Karla had not originally intended to enter the tech field. Her first career goal was to become a math teacher and she did end up teaching. However, her very first class she taught was for a large company who was switching all their computers from Microsoft DOS to Microsoft Windows operating systems. Her students asked “why Windows?” Karla’s empathetic response was “I don’t know,” but now she “cannot imagine going back to those early days!” After teaching for several years, she was recruited by the President of now defunct Simplex, when he was one of her students, and she made the switch into corporate life as a PC Analyst/Trainer which was a tough decision.
Karla marveled at the experiences that her career has brought her, taking her leadership and experience around the world. At her first company, she was sent to California to do some work (“My first business travel within the IT world!”) and now she has worked in Asia, Europe and South America, as well as throughout North America.
Karla is now on the information technology leadership team at Tower and has been there for 12 years.
“I was brought in as a help desk manager,” she shared. “During my first two months, I spend half of that time in China, which was an amazing adventure.” From Help Desk Manager at Tower, Karla progressed to an Infrastructure Manager, then to an Infrastructure Director.
“All along, one of the things key to what I do is the ability to communicate with non-technical people, bridging that gap between IT and the business,” she said. This has been a very positive thing for Karla’s career up to today, where she has frequent meetings with Tower’s Audit Committee, including board members. Very occasionally, the skill has also been a detriment, since it has sometimes tarnished her image within the IT organization.
Fifteen years ago, Karla shared a memory of having to take a network administrator behind closed doors to say: “Maybe I don’t talk the way you do. That doesn’t mean I don’t understand the technology.” In dealing with bias like that, Karla said “Basically, you just have to be upfront and explain that you have a different way of approaching things; being very confident, yourself, is difficult, sometimes.” For Karla it comes down to “being firm and explaining that you can’t do the job that you do, without understanding the technology” but expressing it in a non-technical way.
What excites Karla about her work at Tower International is that it is constantly changing. Five months into her tenure, Tower declared bankruptcy and information technology was very important in the restructuring. Two years after that, Tower emerged from bankruptcy, and was acquired by a financial investment group. Now, it is flourishing and has recently declared an IPO, and returned to being its own growing corporate entity.
“Through all those business changes, you have to understand how much the technology is relied upon,” Karla said. “And how much the technology changes, and the needs change. It made every day, every year, every month a very different experience.”
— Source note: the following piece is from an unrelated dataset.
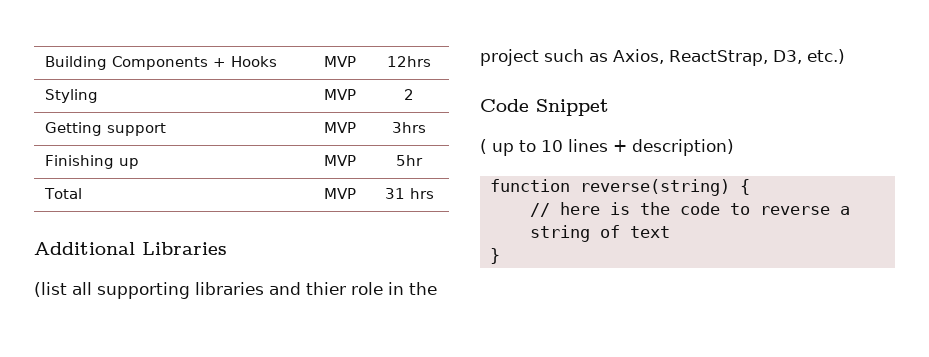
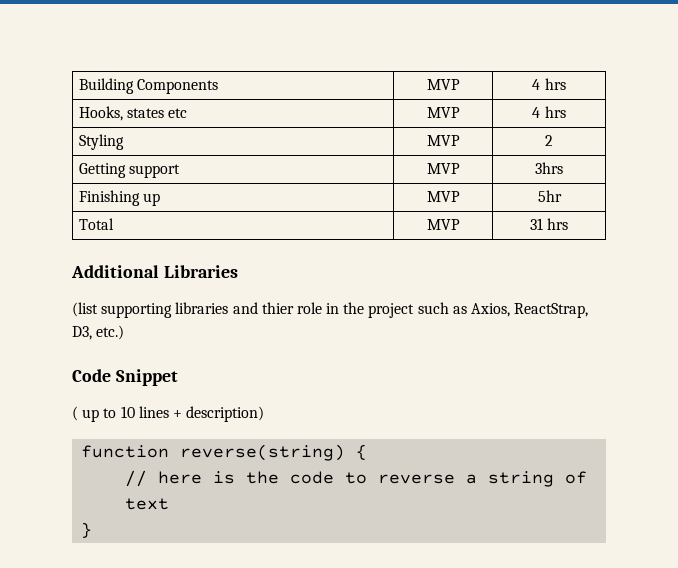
- Building Components + Hooks | MVP | 12hrs
+ Building Components | MVP | 4 hrs
+ Hooks, states etc | MVP | 4 hrs
- (list all supporting libraries and thier role in the project such as Axios, ReactStrap, D3, etc.)
+ (list supporting libraries and thier role in the project such as Axios, ReactStrap, D3, etc.)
On top of her other current responsibilities, Karla is excited to project manage infrastructure standardization in Mexico, where Tower has recently expanded. This is a first for her, since a number of her IT colleagues are not English-speaking. She found Google translation tools imperative in successfully delivering on the team’s commitments. She discussed her global role, terming it exciting, but not without some personal compromises. She noted that it “takes more energy” to carefully discuss key tasks/topics with speakers, for whom English is not their primary language. She also discussed the need to enforce U.S. policies and procedures in other cultures as being a challenge.
“You have to get colleagues to accept doing things ‘our way’ and to understand why,” she said.
Karla cited flexibility as being key “to advance, and just be able to survive in a challenging role.” She recommended that professionals not “pigeonhole” themselves into “just understanding what you do. If you want to be successful, you have to have your ears open, understand and listen to what the business is doing not just what IT is doing.”
Karla does not think that her gender has had a negative effect on her career. “I was the third daughter to a father, born in 1902, who raised me to say ‘there’s nothing you can’t do’. He was a contractor, and he started out by putting a hammer in my hand, and teaching me that the role was ok. If I wanted to be the first woman to fly in space, that’s (also) ok!” However, in technology, Karla commented: “You do have those people who discount women. But it’s the success that so many of us have had that has proven that women certainly can be leaders in the field.”
Karen recommends community groups to help build networks. Personally, she has been involved with MCWT (The Michigan Council of Women in Technology), SIM (the Society for Information Management), and the CIO organization supporting Midwest Technology Leaders. She also noted that SANS, a cooperative research and education organization reaching more than 165,000 security professionals around the world, has a “Women in Technology” arm. She recommends that colleagues reach out through national and regional events, outside of their specialty.
Karla’s advice for aspiring leaders is:
Develop a strong, firm, consistent, authentic personality “that you aren’t going to change.” (“As women, we are different in the way that we converse with people, inspire people, motivate people. Lead your way.”)
Be willing to do what you ask your people to do.
Ensure that you thank and recognize people.
Be a conscious role model.
Karla Thomas can be reached at kft2358@gmail.com.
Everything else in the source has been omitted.